● Work to complete: In the records that come next, find every line with "none". Return those lines.

● Material provided:
##############################
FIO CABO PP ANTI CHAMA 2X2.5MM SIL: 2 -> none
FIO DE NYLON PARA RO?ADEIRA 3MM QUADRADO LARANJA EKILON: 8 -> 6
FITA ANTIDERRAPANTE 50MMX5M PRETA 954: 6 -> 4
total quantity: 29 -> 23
##############################
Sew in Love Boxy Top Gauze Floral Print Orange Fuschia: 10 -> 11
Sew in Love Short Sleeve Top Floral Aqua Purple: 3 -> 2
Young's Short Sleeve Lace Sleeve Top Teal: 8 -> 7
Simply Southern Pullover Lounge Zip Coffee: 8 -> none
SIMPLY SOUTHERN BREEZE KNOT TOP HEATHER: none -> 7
##############################
● Answer to this problem:
FIO CABO PP ANTI CHAMA 2X2.5MM SIL: 2 -> none
Simply Southern Pullover Lounge Zip Coffee: 8 -> none
SIMPLY SOUTHERN BREEZE KNOT TOP HEATHER: none -> 7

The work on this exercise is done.